LETTERS TO THE EDITORS
Guessing About Gauss
To the Editors:
I enjoyed Brian Hayes's column "Gauss' Day of Reckoning"
(Computing Science, May-June), but I was surprised that
he didn't consider the very reasonable possibility that the
instructor not only knew the answer but was, in fact, trying to
teach the mathematics of series computation. The task might not have
been to compute a series summing problem, but rather to find an
efficient algorithm to do the computation.

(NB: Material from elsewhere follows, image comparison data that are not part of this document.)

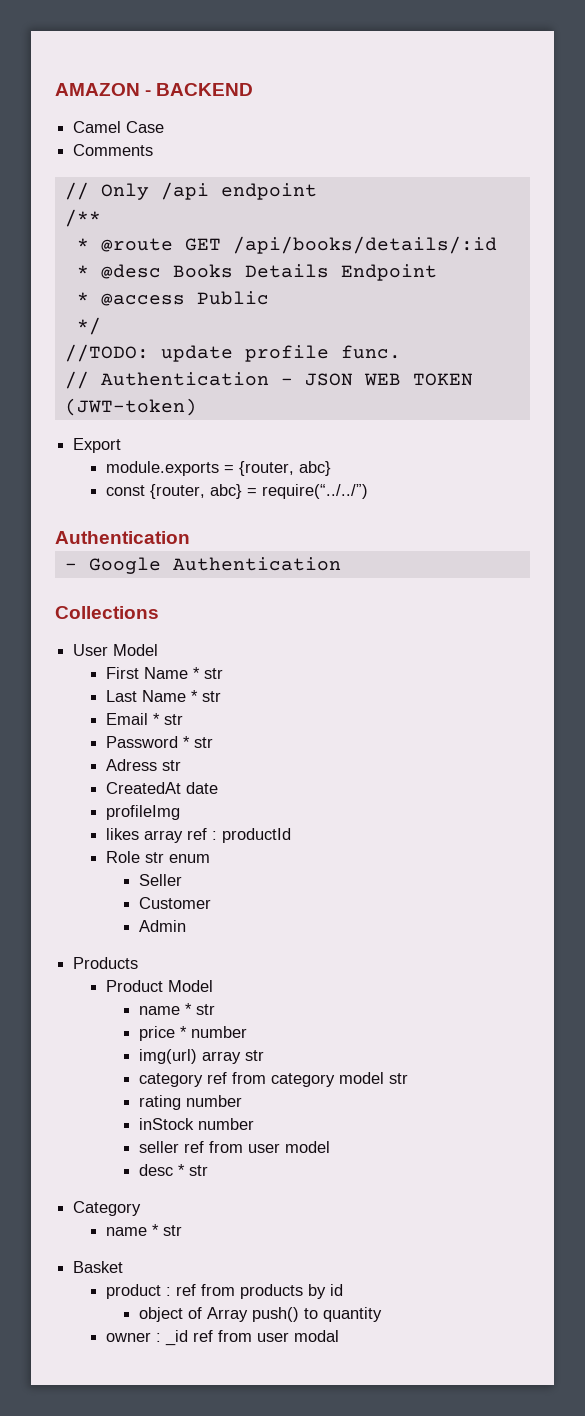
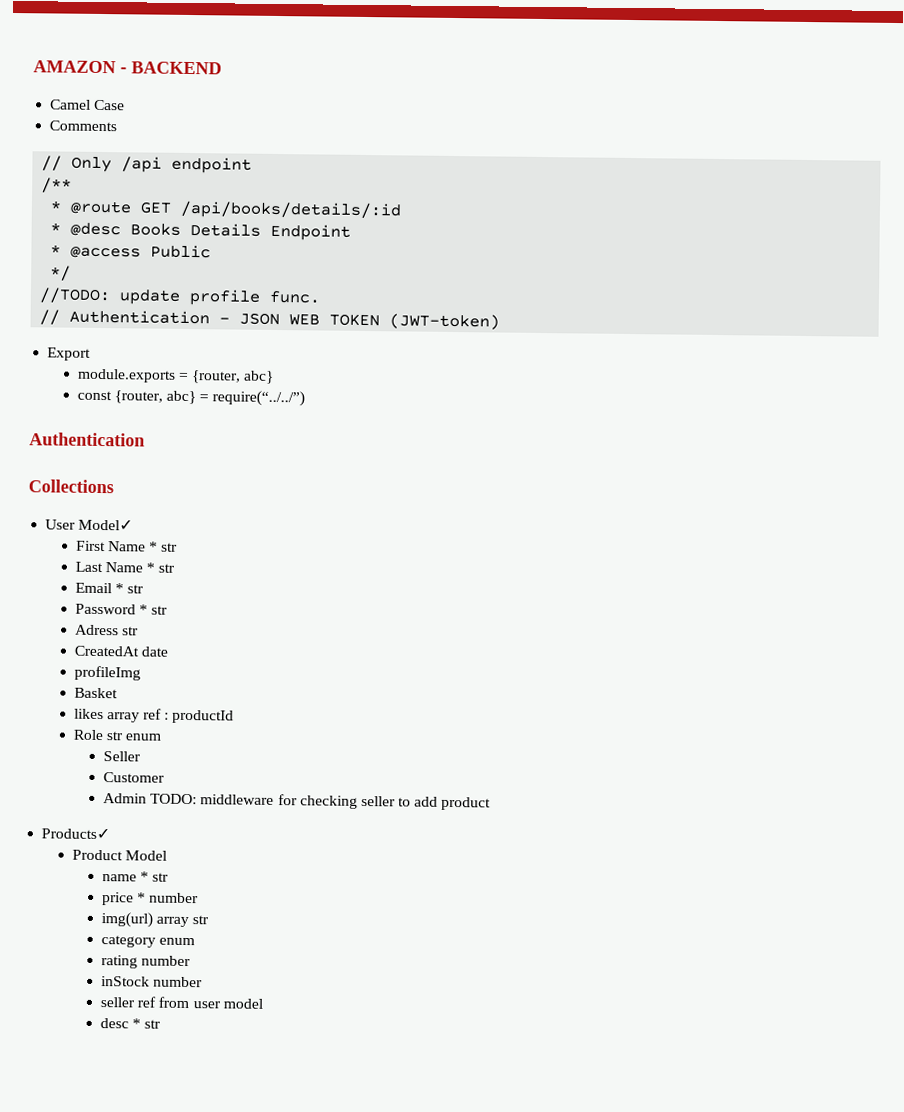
[64,557,341,574] // - Google Authentication -> (145, 439) none
[113,644,159,656] Model -> [78,518,134,531] Model✓
(181, 812) none -> [73,687,118,699] // Basket
[73,957,139,969] // Products -> [150,793,492,811] [41,827,111,840] TODO: middleware for checking seller to add product // Products✓
[207,1072,409,1087] ref from category model str -> [159,937,196,946] enum
[73,1201,142,1216] [106,1224,183,1236] [73,1261,124,1273] [106,1284,344,1299] [139,1307,383,1322] [106,1330,340,1346] // Category // name * str // Basket // product : ref from products by id // object of Array push() to quantity // owner : _id ref from user modal -> (162, 1024) none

This may be a teacher's embellishment, just as the schoolboys might
embellish the story by having Gauss outsmart his teacher. But the
original version has support for this interpretation since the
eulogy clearly states that the class was busy performing
multiplications and additions. My bet is that every one of those
schoolboys could find some algorithm more efficient than serial
addition, but Gauss was proud of being able to find a very efficient
algorithm very quickly.
The seeds of Gauss's genius may have been there, but this hard
taskmaster may have helped them grow with the kind of mathematical
thinking he taught. Gauss may have been justifiably proud of being
the brightest student of such a teacher, rather than someone
boasting that he outsmarted his teacher.
Robert F. Rakowski
Ohio University
Athens, OH
To the Editors:
Concerning Gauss's quick summation of a series of numbers as a
schoolboy, a likelier explanation occurs to me. If Gauss was as
curious as he was good with numbers, he had probably worked out this
problem ahead of time just from playing around on his own. Many of
us did this sort of thing in the days before calculators (let alone
computers), as such activity provided us with enrichment and
enjoyment that was unavailable to us in the classroom.
John D. Leggett
Canterbury, NH
To the Editors:
Brian Hayes's well-researched essay brings back fond memories. While
Mr. Hayes surmised that only those with a computer or a programmable
calculator would add successively from 1 through 100, I, together
with thousands if not millions of other Chinese students in the
1930s, had done just that with a non-programmable
calculator—the abacus.
After my mother introduced me to the use of the abacus, she
instructed me to get the sum of 1 through 100. I would drill until I
got 5,050 every time, probably at a rate of about one minute per
iteration—not a long enough respite for Gauss's teacher.